● **WORK INSTRUCTIONS**: Return only the stretch of the material below that begins with the line containing "[219,475,262,484] dataflow ->" and ends with the line containing "(257, 538) none", exactly; both of those lines belong to it.

● **DATASET**:
=====

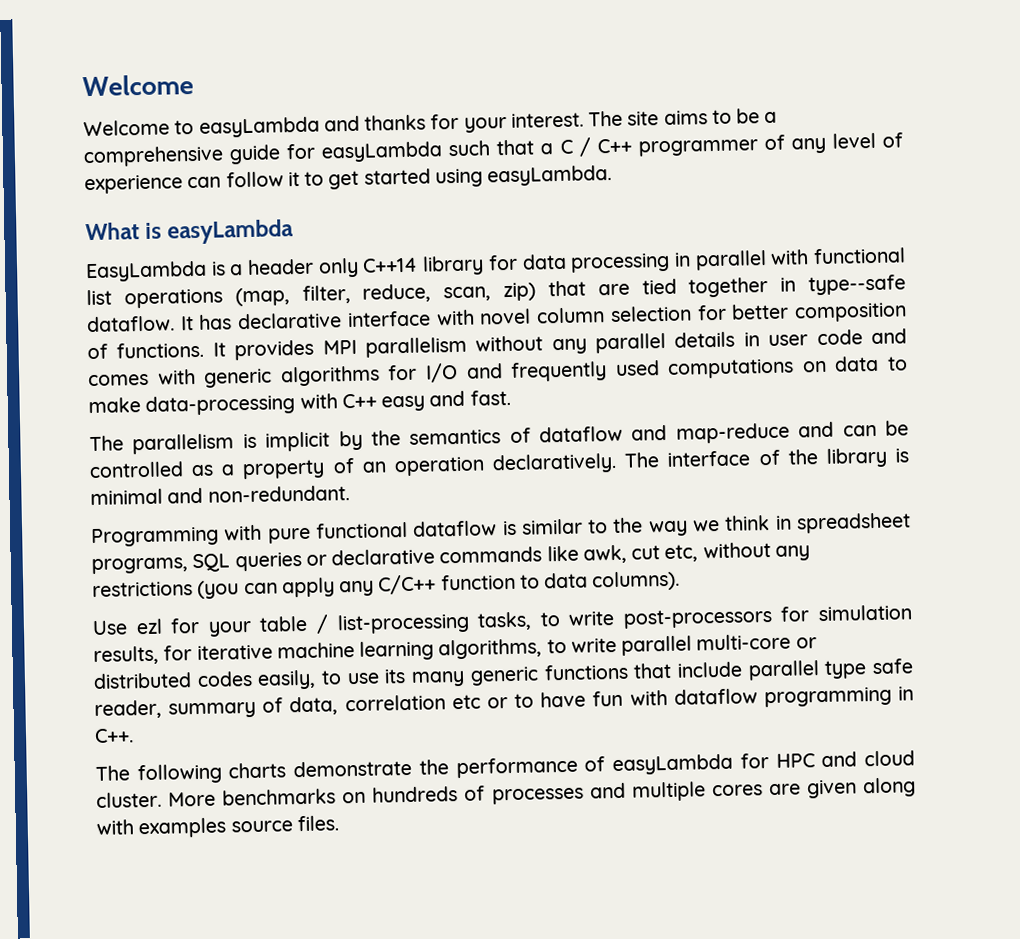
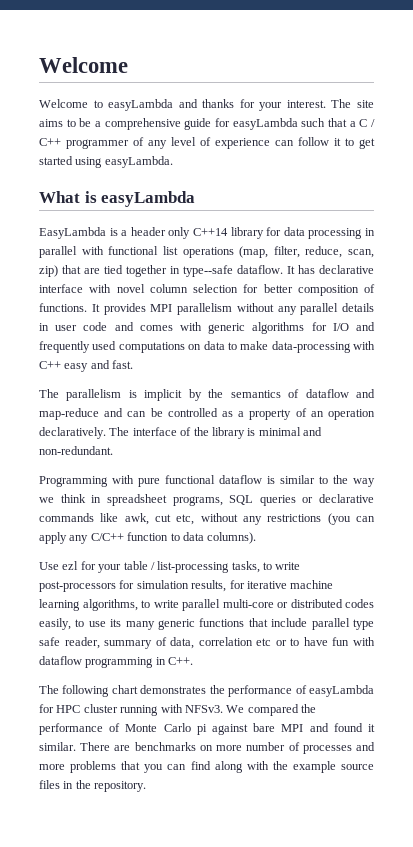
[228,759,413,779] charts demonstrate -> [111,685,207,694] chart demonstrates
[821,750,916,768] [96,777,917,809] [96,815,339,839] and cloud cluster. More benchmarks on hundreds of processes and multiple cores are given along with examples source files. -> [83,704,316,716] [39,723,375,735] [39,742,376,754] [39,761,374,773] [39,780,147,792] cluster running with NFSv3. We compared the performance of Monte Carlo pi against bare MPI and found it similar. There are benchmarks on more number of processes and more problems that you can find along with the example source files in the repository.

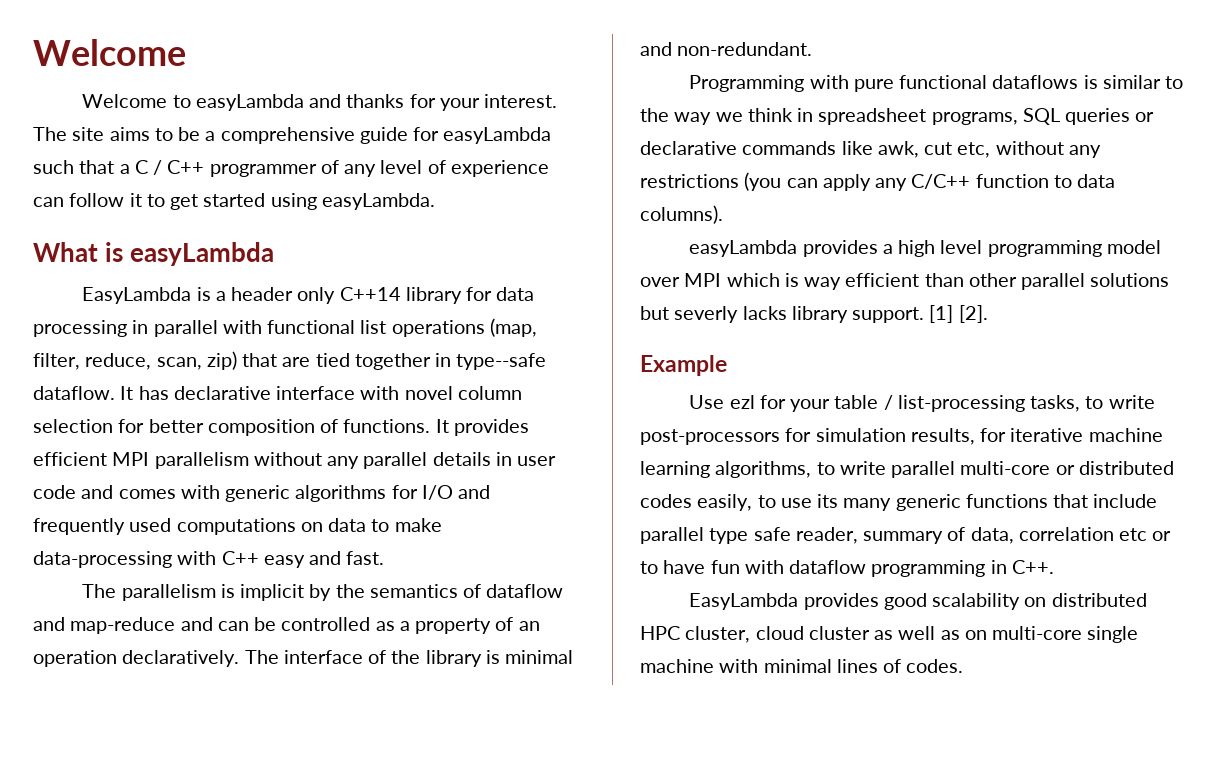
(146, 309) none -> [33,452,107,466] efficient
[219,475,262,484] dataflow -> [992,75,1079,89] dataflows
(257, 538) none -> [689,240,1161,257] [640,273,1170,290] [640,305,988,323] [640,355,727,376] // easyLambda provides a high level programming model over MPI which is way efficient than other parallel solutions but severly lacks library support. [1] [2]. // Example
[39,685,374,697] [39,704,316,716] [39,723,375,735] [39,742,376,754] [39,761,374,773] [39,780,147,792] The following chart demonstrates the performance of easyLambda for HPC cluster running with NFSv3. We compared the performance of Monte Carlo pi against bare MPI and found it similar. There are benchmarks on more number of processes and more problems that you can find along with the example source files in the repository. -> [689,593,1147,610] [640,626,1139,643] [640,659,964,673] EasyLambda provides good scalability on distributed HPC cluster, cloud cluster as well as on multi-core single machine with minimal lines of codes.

=====

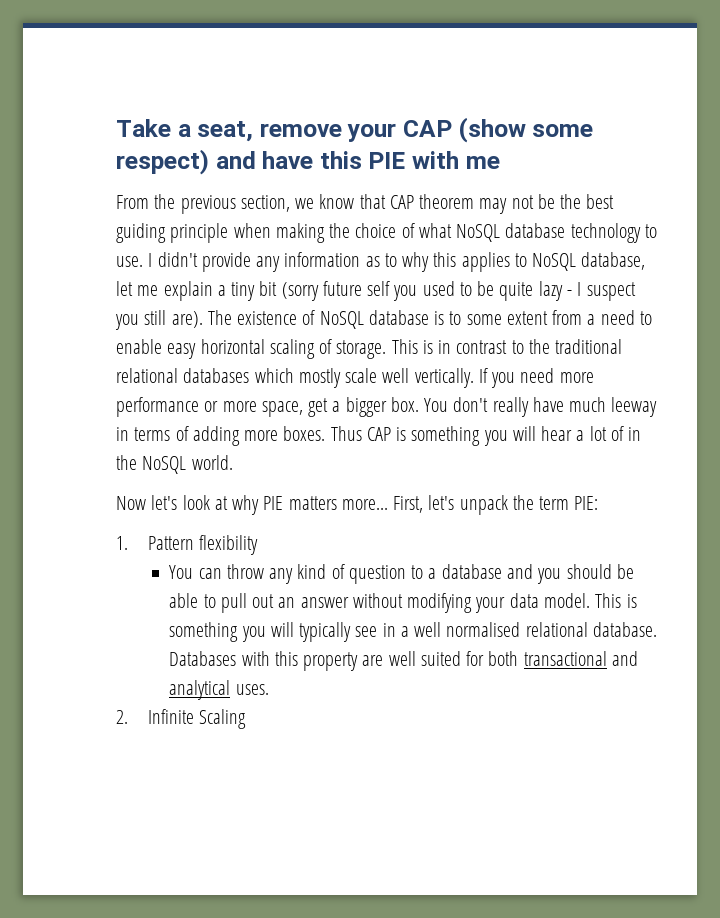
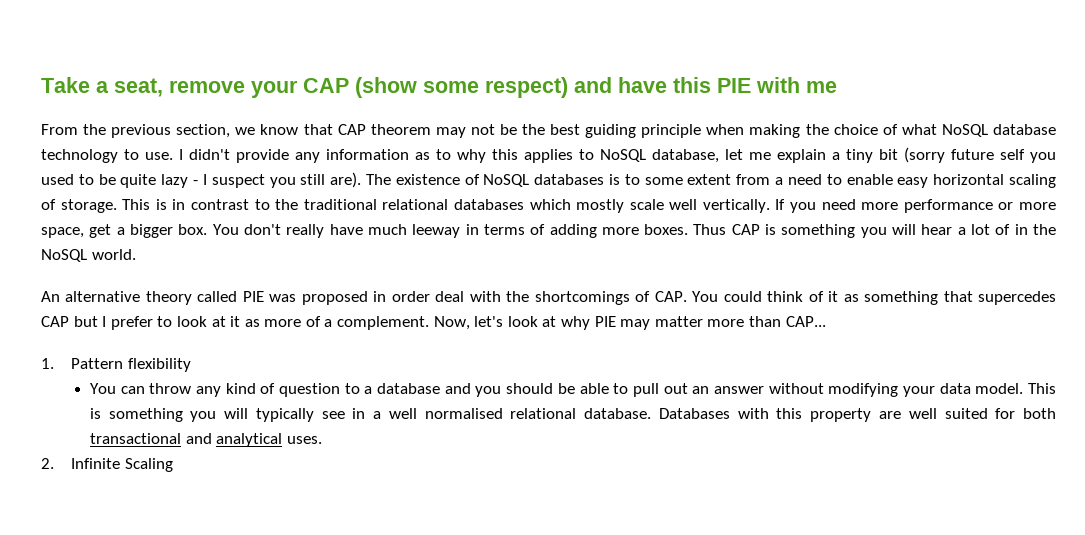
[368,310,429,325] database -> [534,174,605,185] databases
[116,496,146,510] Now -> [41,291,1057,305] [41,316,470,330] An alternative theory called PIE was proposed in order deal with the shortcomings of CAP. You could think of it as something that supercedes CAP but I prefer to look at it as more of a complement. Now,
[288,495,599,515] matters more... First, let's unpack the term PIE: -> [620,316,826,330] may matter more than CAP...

=====

● **RESULT**:
[219,475,262,484] dataflow -> [992,75,1079,89] dataflows
(257, 538) none -> [689,240,1161,257] [640,273,1170,290] [640,305,988,323] [640,355,727,376] // easyLambda provides a high level programming model over MPI which is way efficient than other parallel solutions but severly lacks library support. [1] [2]. // Example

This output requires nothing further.